El 15 de Mayo de 2.001, la Asociación “La Carreta para nuestro Simpecado”, dona a la Hermandad de Ntra. Sra. del Rocío de Jaén, la nueva Carreta que sustituye a la anterior, ante el mal estado de sus maderas. Fabricada en materiales mixtos, de madera y alpaca plateada, con motivos alegóricos de lo que la Ciudad de Jaén representa (imágenes de Ntro. Padre Jesús Nazareno, Santa Catalina de Alejandría , la Virgen de la Cabeza, el Santo Rostro de Cristo y la Virgen de la Capilla). Carreta que desde esa fecha es la encargada de portar el Simpecado, tirada por dos mulas.

Ante el creciente aumento del número de rocieros en Jaén se hace necesario disponer de un Local digno para oficiar de Sede Social, permitiéndonos disponer de espacio para reunirnos y hacer hermandad en todos los sentidos, espirituales y lúdicos.

El 12 de Junio del 2.002, firmamos ante Notario la Escritura de Compra y de Hipoteca. Tras las obras pertinentes de acondicionamiento, el día 26 de Junio de 2.004 es inaugurada y bendecida por el Rvdo. Sr. D. Fernando Gallardo Carpio, asistiendo a este acto toda la Junta de Gobierno; D. José Márquez Gallego, Presidente de nuestra Hermandad Madrina de Villamanrique de la Condesa; Dª. Cristina Nestáres García-Trevijano, Teniente Alcalde del Excmo. Ayuntamiento de Jaén y numerosos rocieros.

En 2.007 celebramos el XXV Aniversario de la Fundación de la Hermandad, con un programa muy completo de Actos Litúrgicos, Documentales, Lúdicos, habiendo conseguida una numerosa y participativa representación de todos los Estamentos Sociales de la Ciudad.

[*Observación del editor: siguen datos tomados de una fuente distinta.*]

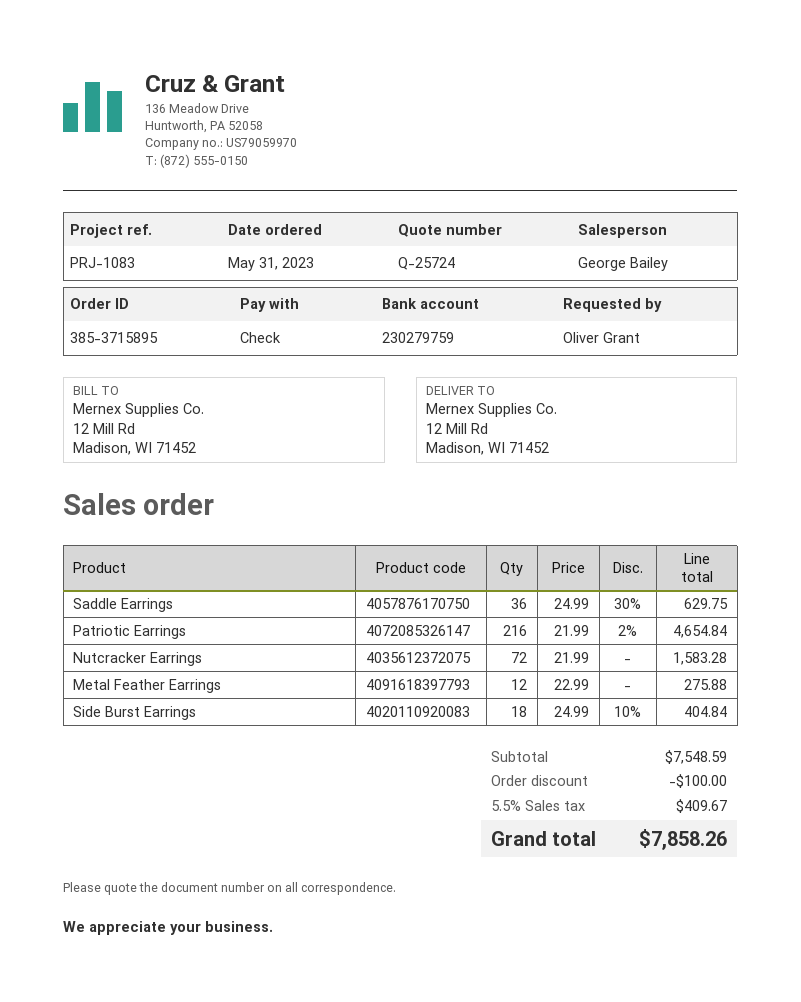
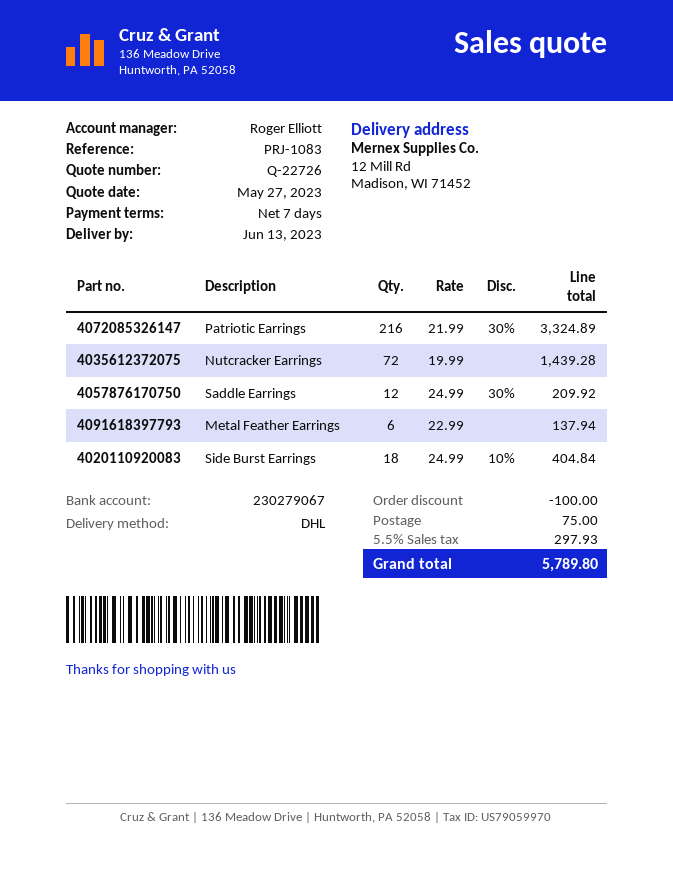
quote number: Q-25724 -> Q-22726
sales rep: George Bailey -> Roger Elliott
bank account: 230279759 -> 230279067
Saddle Earrings: 36 x 24.99 - 30% = 629.75 -> 12 x 24.99 - 30% = 209.92
Patriotic Earrings: 216 x 21.99 - 2% = 4654.84 -> 216 x 21.99 - 30% = 3324.89
Nutcracker Earrings: 72 x 21.99 = 1583.28 -> 72 x 19.99 = 1439.28
Metal Feather Earrings: 12 x 22.99 = 275.88 -> 6 x 22.99 = 137.94
shipping: none -> 75.00
tax: 5.5% = 409.67 -> 5.5% = 297.93
total: 7858.26 -> 5789.80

Sentimiento hacia su Madrina y Villamanrique

“Caminando pal Rocío/ entre arenas y pinares/ va la Hermandad de Jaén/ con ramitas de olivares/ llegamos a Villamanrique/ cuando empieza a oscurecer/ cantamos con su Hermandad/ que nuestra Madrina es...”

Cada año, aproximándose Pentecostés, la Hermandad de Nuestra Señora del Rocío de Jaén, en su caminar hacia la Blanca Paloma, tiene una cita obligada, de gran importancia, en Villamanrique de la Condesa.

La Presentación ante nuestra Madrina nos evoca aquellos primeros y difíciles años en que un puñado de rocieros de la Tierra del Santo Reino y Santo Rostro, dejaban atrás sus trabajos y sus campos verdes de olivar, para adentrarse en esas benditas arenas y acudir ante las Plantas de la Señora. Recordamos como en nuestro primer Camino, ambos Simpecados lo hicieron juntos en vuestra Carreta (pues nosotros aún no disponíamos de Ella). Recordamos como, no sin pocos esfuerzos, subíamos los 7 peldaños de la Iglesia de Santa María Magdalena, con nuestra vieja primera Carreta de madera tirada por mulos. Recordamos como cada año somos más giennenses los que acudimos a su cita. Recordamos el enorme sacrificio que realizamos para poder estrenar una Carreta Rociera de plata digna, Altar jaenero que porta nuestro Bendito Simpecado, reflejado en la sevillana:

"...cuando veas ala Virgen/ dile que no puedo ir/ que su Carreta de olivo/ tiene quebrás sus maderas/ después de tantos Caminos.
Cuando llegues a la Virgen/ le diré que su Carreta/ aunque allí no esté presente/ sigue haciendo su Camino/ en el alma de su gente".


Recordamos y agradecemos a nuestra Madrina toda la ayuda, atenciones y consejos recibidos “para ser buen rociero”. Agradecemos ser recibidos año tras año, llegando cansados y sudorosos de nuestro peregrinar, con lágrimas sinceras en los rostros, a las puertas del Templo y poder compartir la Salve y “esos ratitos de cante para mayor Gloria de Nuestra Madre del Rocío” y sólo deseamos que estos lazos que nos unen, perduren y se fortalezcan día a día, año tras año y Rocío a Rocío.

Los rocieros de Jaén siempre estaremos agradecidos al pueblo Manriqueño que nos ha enseñado a querer a la Virgen del Rocío como ellos saben hacerlo.